African-Americans are twice as likely to remain unemployed as whites, are three times more likely to live in poverty, and are six times as likely to be incarcerated as whites.
In the era of the United States’ first African-American president, structural and practical inequality for African-Americans remains an unfortunate reality. While Obama’s election–history on some levels–did not mark a transition into a “post-racial” society, it might offer the opportunity for some progress in addressing racism.
In its annual State of Black America report, the Urban League offers a series of practical policy recommendations for the Obama administration that could help address longstanding racial disparities.
- The developmental of “a comprehensive and universal health insurance system”

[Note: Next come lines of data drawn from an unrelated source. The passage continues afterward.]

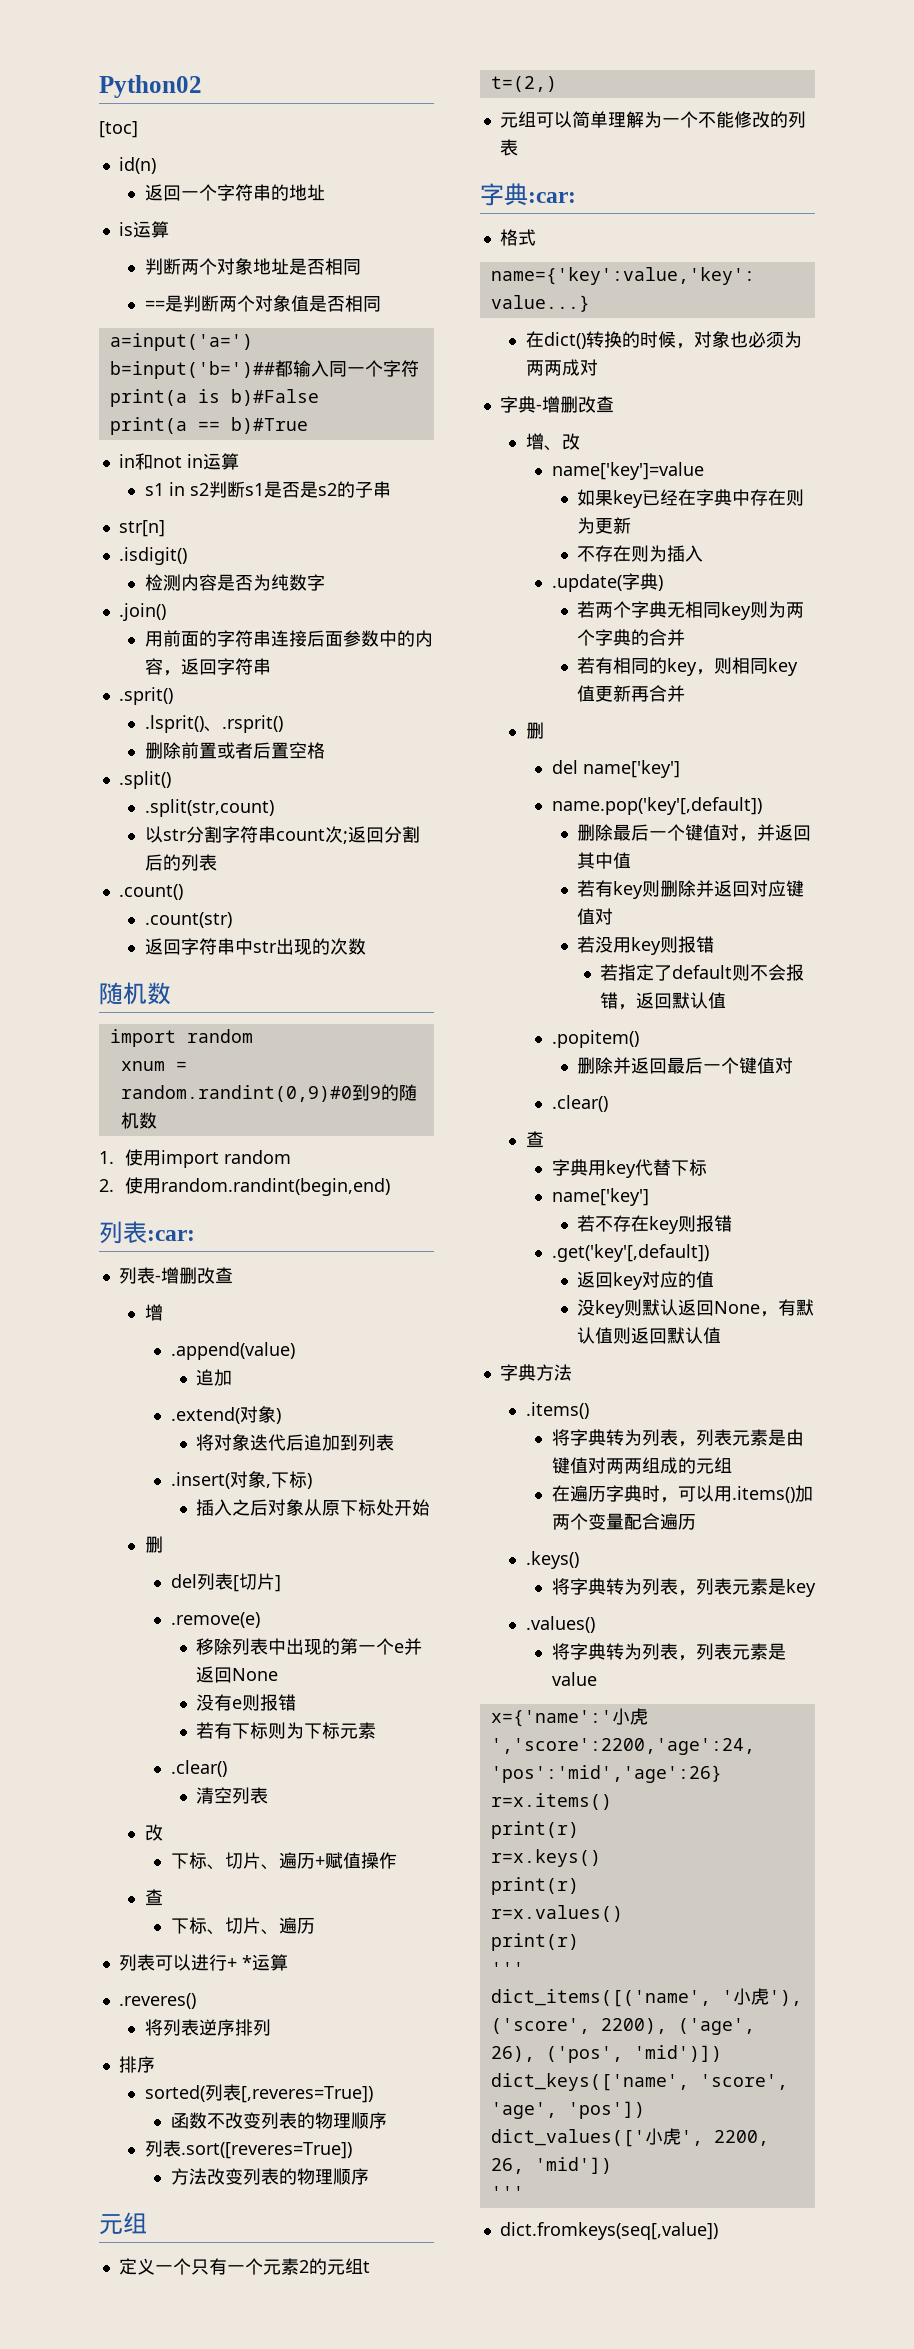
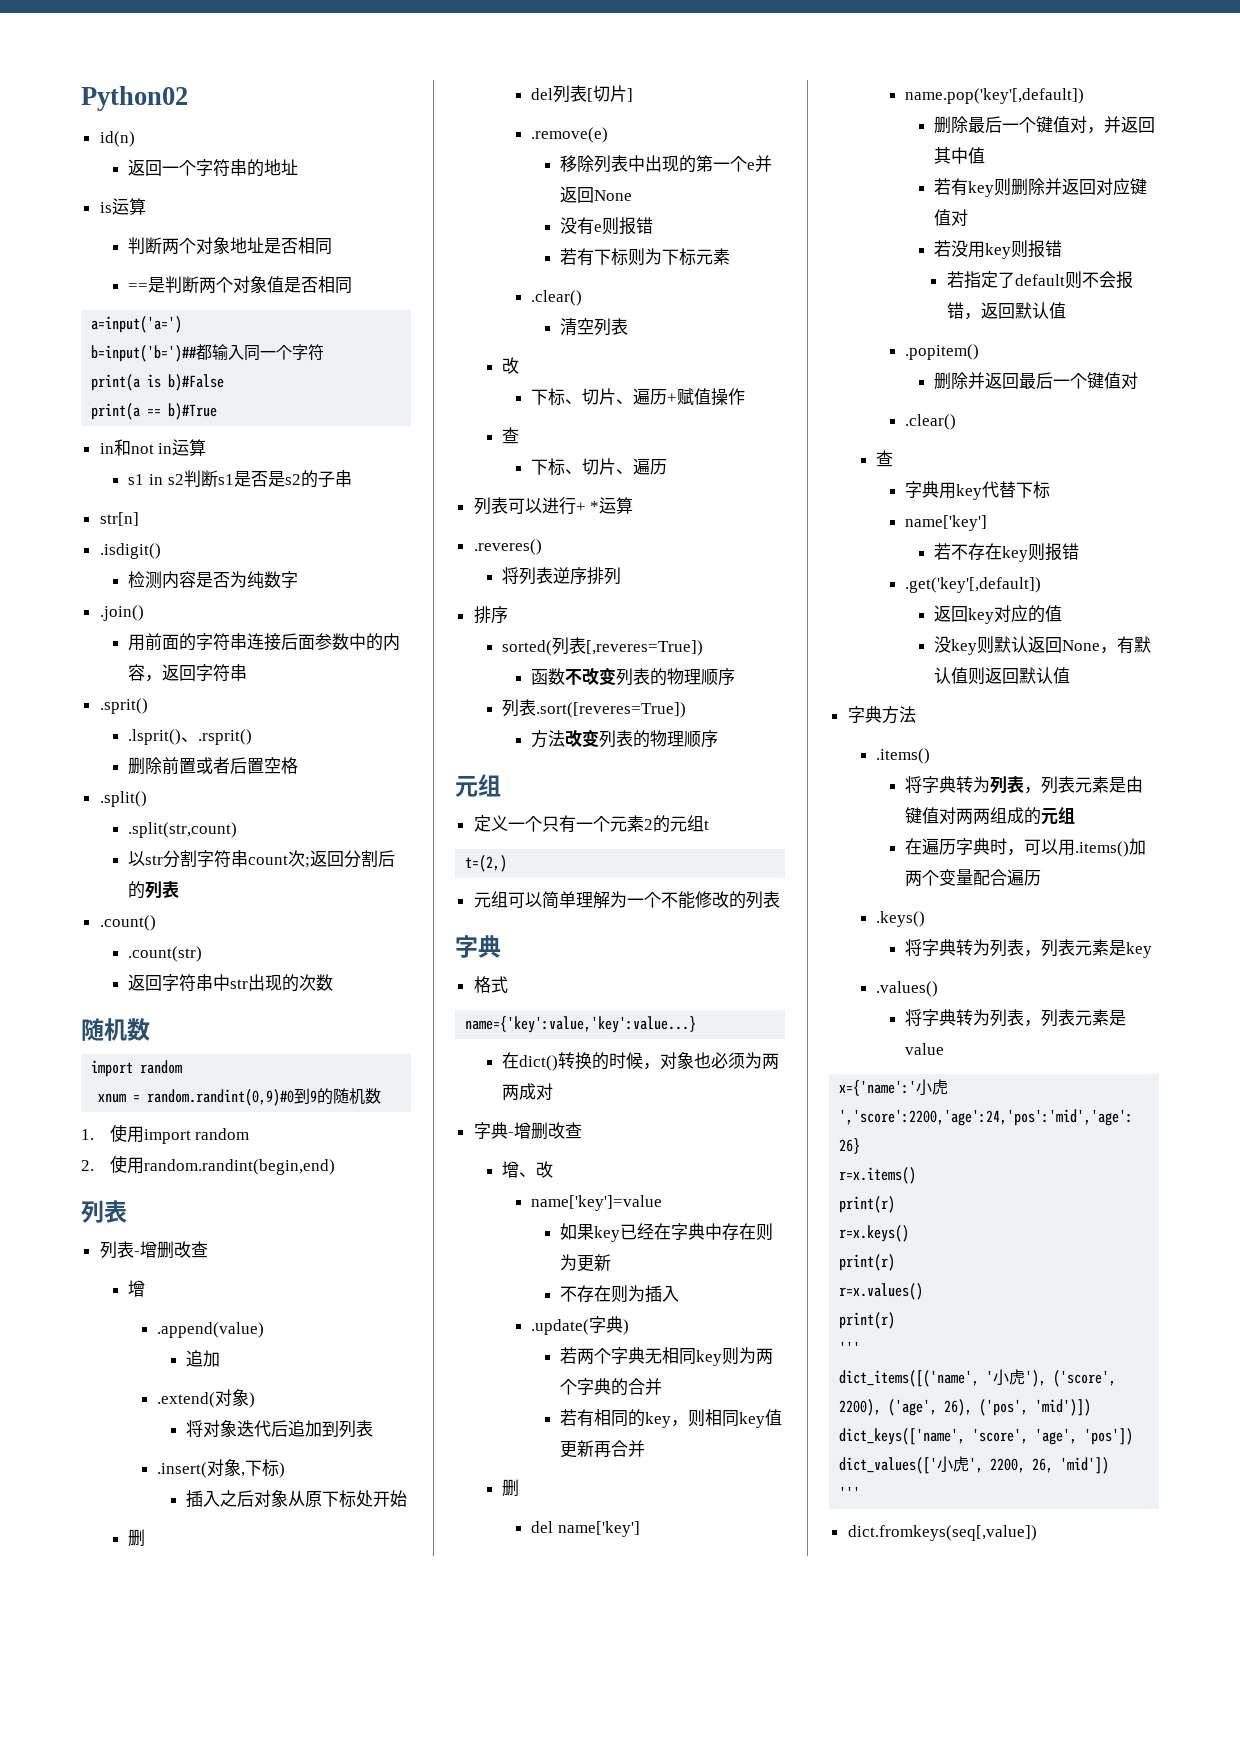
- [toc]
  2.使用random.randint(begin,end)
- 列表:car:
+ 列表
  元组可以简单理解为一个不能修改的列表
- 字典:car:
+ 字典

- Increasing assistance to help people of color purchase their own homes
- Strengthen the Community Reinvestment Act to encourage banks to lend to people of color and end discrimination and predatory lending
- Create a HUD task force to investigate violations of fair-housing laws
- Increase federal programs aimed at creating jobs for urban areas
- Guarantee that all three- and four-year olds have access to full day early childhood education
- Increased federal spending to improve the education system
The report advocates that far from stopping with Obama’s victory, those campaigning for racial justice need to actively work to improve the material conditions for people of color and work to hold government officials at all levels accountable.
The report also echoed previous reports in asserting that the economic crisis has hit African-Americans the hardest.